[Change detection data]
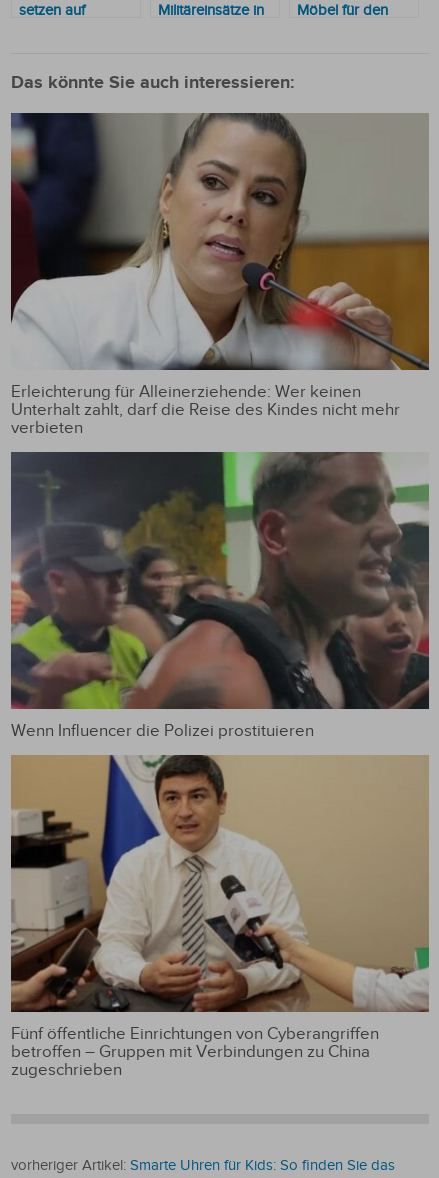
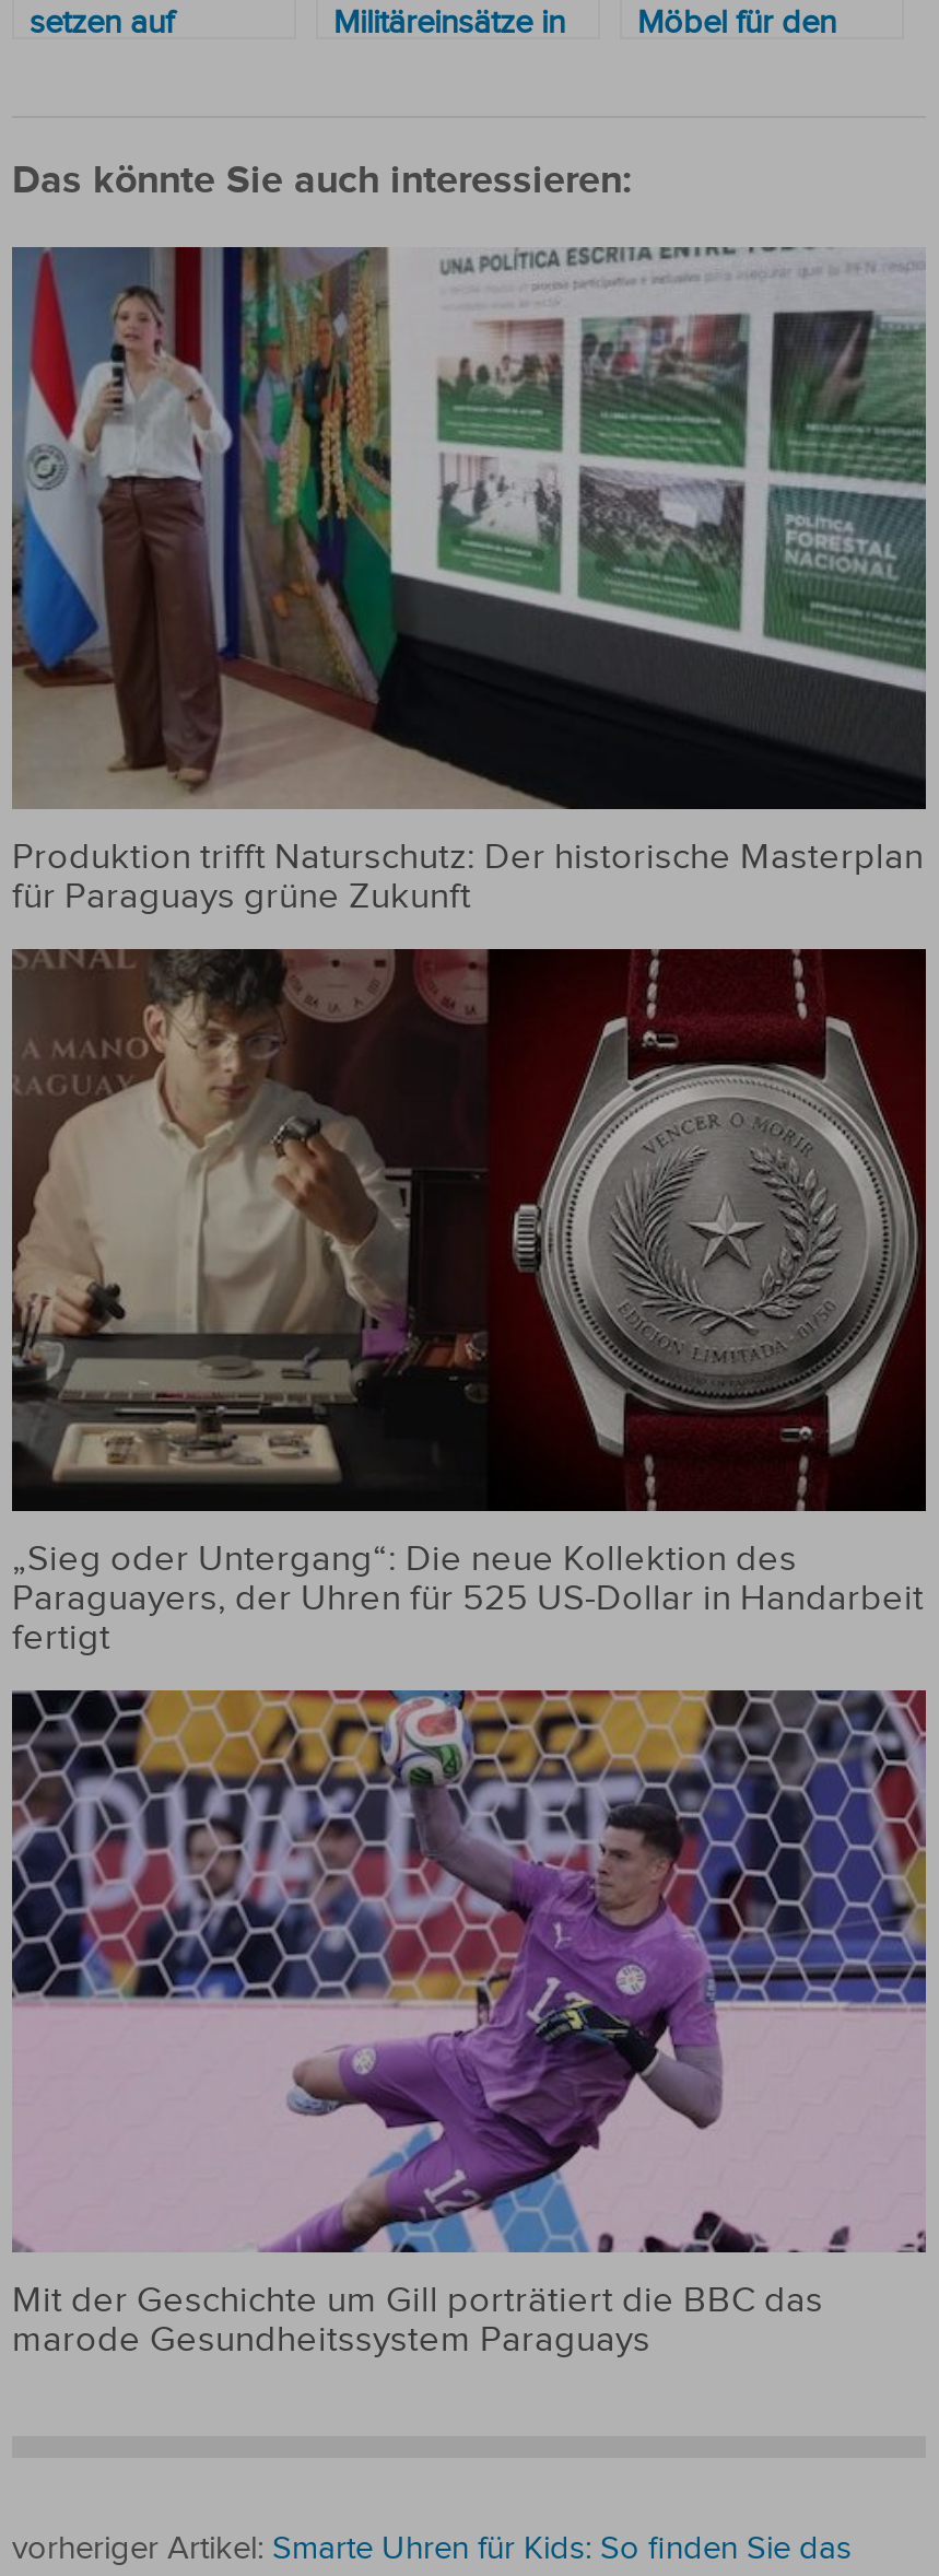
[10,112,430,438] [image] | Erleichterung für Alleinerziehende: Wer keinen | Unterhalt zahlt, darf die Reise des Kindes nicht mehr | verbieten -> [10,247,928,918] [image] | Produktion trifft Naturschutz: Der historische Masterplan | für Paraguays grüne Zukunft
[10,434,430,741] [image] | Wenn Influencer die Polizei prostituieren -> [10,947,928,1659] [image] | „Sieg oder Untergang“: Die neue Kollektion des | Paraguayers, der Uhren für 525 US-Dollar in Handarbeit | fertigt
[10,754,430,1080] [image] | Fünf öffentliche Einrichtungen von Cyberangriffen | betroffen – Gruppen mit Verbindungen zu China | zugeschrieben -> [10,1651,928,2361] [image] | Mit der Geschichte um Gill porträtiert die BBC das | marode Gesundheitssystem Paraguays

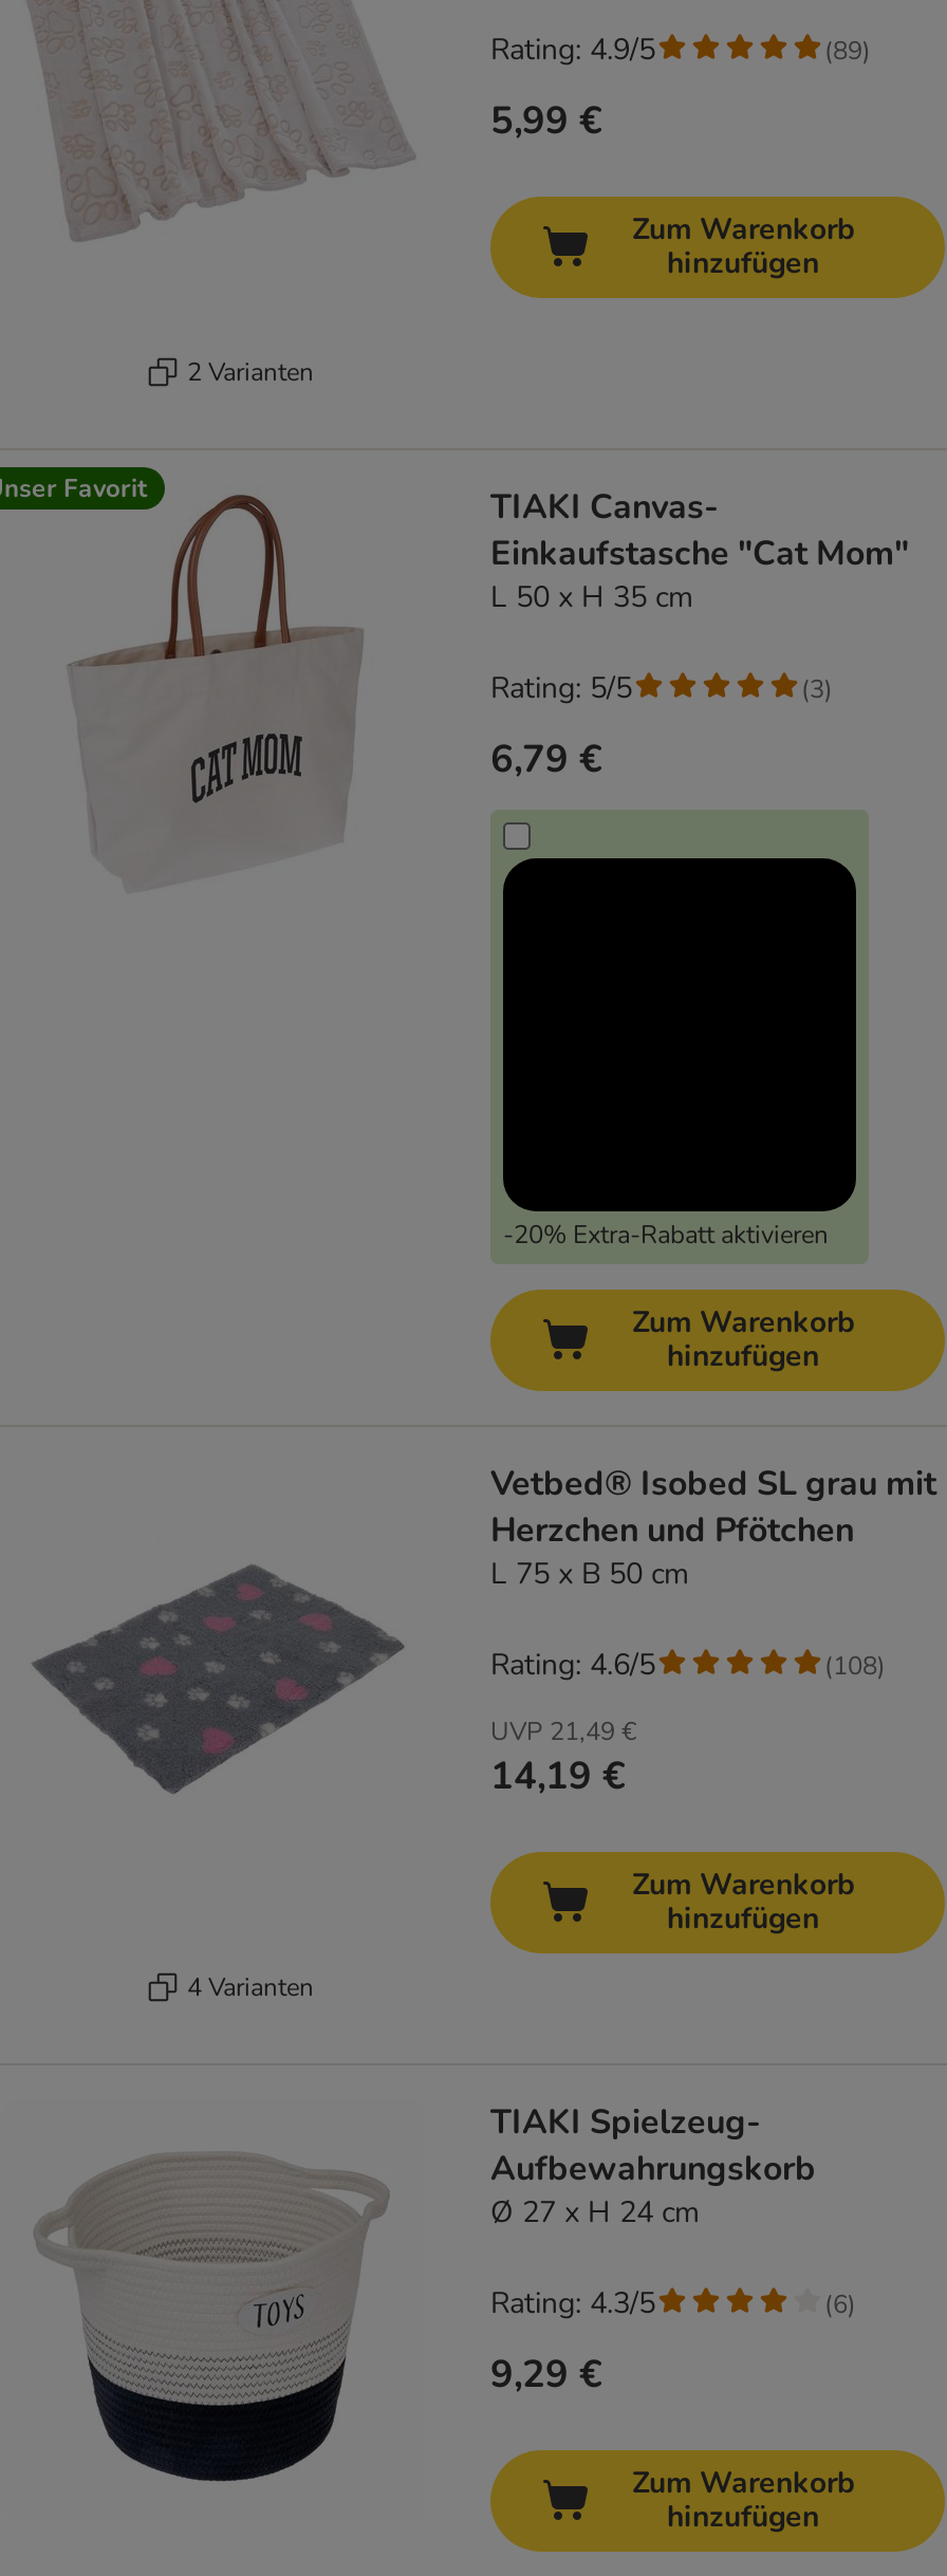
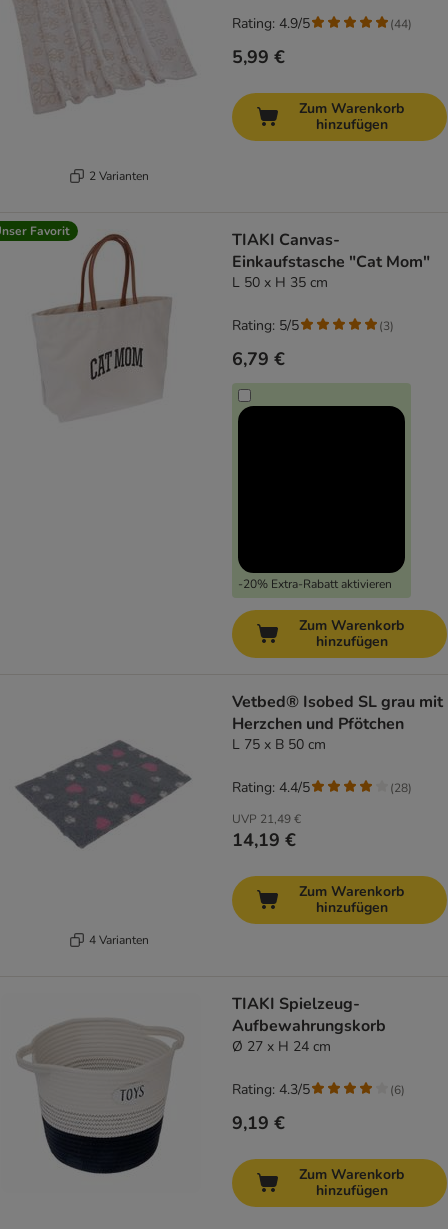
[824,33,871,67] (89) -> [390,16,412,32] (44)
[490,1645,655,1685] Rating: 4.6/5 -> [232,778,310,797] Rating: 4.4/5
[824,1648,886,1682] (108) -> [390,780,412,796] (28)
[490,2349,602,2400] 9,29 € -> [232,1111,285,1135] 9,19 €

■ Activity:
Repeat the records word for word. Any picture in them should be left out.

■ Expected answer:
[10,112,430,438] [image] | Erleichterung für Alleinerziehende: Wer keinen | Unterhalt zahlt, darf die Reise des Kindes nicht mehr | verbieten -> [10,247,928,918] [image] | Produktion trifft Naturschutz: Der historische Masterplan | für Paraguays grüne Zukunft
[10,434,430,741] [image] | Wenn Influencer die Polizei prostituieren -> [10,947,928,1659] [image] | „Sieg oder Untergang“: Die neue Kollektion des | Paraguayers, der Uhren für 525 US-Dollar in Handarbeit | fertigt
[10,754,430,1080] [image] | Fünf öffentliche Einrichtungen von Cyberangriffen | betroffen – Gruppen mit Verbindungen zu China | zugeschrieben -> [10,1651,928,2361] [image] | Mit der Geschichte um Gill porträtiert die BBC das | marode Gesundheitssystem Paraguays

[824,33,871,67] (89) -> [390,16,412,32] (44)
[490,1645,655,1685] Rating: 4.6/5 -> [232,778,310,797] Rating: 4.4/5
[824,1648,886,1682] (108) -> [390,780,412,796] (28)
[490,2349,602,2400] 9,29 € -> [232,1111,285,1135] 9,19 €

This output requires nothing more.